TASK ITEM -> Give again every line from the one with "Slim cross silver" through the last line of the data, exactly, and leave out the lines before it.

Stored entries
□ □ □ □ □ □ □

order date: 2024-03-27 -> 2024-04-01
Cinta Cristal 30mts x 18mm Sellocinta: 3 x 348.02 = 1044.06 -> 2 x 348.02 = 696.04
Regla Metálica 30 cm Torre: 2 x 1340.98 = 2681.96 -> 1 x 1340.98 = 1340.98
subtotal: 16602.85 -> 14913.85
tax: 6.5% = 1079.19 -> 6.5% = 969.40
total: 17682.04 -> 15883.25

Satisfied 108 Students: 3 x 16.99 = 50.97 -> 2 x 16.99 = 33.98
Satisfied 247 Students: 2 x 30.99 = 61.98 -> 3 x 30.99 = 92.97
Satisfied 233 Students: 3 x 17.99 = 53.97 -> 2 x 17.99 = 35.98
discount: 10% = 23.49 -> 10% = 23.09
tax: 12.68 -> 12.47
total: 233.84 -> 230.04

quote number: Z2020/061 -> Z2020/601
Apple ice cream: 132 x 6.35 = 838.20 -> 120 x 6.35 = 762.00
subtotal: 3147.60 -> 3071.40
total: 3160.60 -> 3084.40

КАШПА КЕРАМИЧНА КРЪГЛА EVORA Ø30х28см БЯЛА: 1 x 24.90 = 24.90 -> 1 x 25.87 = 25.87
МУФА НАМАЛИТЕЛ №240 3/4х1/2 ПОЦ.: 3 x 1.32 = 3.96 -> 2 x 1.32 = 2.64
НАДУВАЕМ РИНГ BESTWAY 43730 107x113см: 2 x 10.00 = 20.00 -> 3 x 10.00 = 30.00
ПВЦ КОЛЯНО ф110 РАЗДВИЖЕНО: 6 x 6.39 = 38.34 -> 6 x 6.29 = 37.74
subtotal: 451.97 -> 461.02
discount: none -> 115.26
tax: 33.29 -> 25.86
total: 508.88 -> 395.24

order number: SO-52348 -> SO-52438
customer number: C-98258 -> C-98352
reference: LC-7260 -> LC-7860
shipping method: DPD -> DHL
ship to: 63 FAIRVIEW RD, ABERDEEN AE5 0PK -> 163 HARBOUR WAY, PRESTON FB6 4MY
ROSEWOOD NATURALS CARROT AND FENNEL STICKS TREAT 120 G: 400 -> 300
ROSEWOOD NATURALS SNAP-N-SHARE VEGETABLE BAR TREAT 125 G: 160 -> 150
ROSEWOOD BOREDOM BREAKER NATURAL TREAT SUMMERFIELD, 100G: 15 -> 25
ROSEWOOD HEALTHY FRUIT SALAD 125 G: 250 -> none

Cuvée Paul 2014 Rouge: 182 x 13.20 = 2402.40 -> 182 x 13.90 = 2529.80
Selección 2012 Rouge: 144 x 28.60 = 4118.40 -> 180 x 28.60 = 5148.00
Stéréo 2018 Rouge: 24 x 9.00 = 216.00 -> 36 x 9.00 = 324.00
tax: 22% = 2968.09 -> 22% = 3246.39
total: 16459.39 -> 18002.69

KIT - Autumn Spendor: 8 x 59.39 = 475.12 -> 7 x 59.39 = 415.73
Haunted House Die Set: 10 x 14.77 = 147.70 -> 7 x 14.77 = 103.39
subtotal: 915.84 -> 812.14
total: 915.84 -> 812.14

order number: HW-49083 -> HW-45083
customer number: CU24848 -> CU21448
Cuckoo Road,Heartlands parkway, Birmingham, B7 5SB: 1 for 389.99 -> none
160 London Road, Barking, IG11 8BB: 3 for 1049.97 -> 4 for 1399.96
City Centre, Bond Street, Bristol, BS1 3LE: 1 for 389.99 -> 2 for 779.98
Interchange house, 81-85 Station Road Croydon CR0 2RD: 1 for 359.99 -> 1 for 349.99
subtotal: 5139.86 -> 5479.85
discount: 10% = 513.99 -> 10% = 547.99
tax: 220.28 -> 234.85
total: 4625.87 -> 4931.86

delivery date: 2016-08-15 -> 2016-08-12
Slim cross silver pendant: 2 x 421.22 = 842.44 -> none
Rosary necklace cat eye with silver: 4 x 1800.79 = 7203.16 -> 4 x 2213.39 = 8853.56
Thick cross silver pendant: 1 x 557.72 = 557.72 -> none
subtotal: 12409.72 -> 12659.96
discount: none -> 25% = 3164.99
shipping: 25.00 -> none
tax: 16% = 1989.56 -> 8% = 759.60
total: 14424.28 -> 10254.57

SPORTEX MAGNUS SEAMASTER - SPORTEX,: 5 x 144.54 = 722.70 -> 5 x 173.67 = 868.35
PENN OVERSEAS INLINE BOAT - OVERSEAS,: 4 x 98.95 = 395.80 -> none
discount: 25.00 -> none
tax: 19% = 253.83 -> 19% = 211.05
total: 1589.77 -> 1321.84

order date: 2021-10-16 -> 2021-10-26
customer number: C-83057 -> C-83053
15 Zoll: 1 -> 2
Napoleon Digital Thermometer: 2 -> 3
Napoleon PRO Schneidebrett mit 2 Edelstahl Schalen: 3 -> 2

□ □ □ □ □ □ □

RESPONSE TO THE TASK ->
Slim cross silver pendant: 2 x 421.22 = 842.44 -> none
Rosary necklace cat eye with silver: 4 x 1800.79 = 7203.16 -> 4 x 2213.39 = 8853.56
Thick cross silver pendant: 1 x 557.72 = 557.72 -> none
subtotal: 12409.72 -> 12659.96
discount: none -> 25% = 3164.99
shipping: 25.00 -> none
tax: 16% = 1989.56 -> 8% = 759.60
total: 14424.28 -> 10254.57

SPORTEX MAGNUS SEAMASTER - SPORTEX,: 5 x 144.54 = 722.70 -> 5 x 173.67 = 868.35
PENN OVERSEAS INLINE BOAT - OVERSEAS,: 4 x 98.95 = 395.80 -> none
discount: 25.00 -> none
tax: 19% = 253.83 -> 19% = 211.05
total: 1589.77 -> 1321.84

order date: 2021-10-16 -> 2021-10-26
customer number: C-83057 -> C-83053
15 Zoll: 1 -> 2
Napoleon Digital Thermometer: 2 -> 3
Napoleon PRO Schneidebrett mit 2 Edelstahl Schalen: 3 -> 2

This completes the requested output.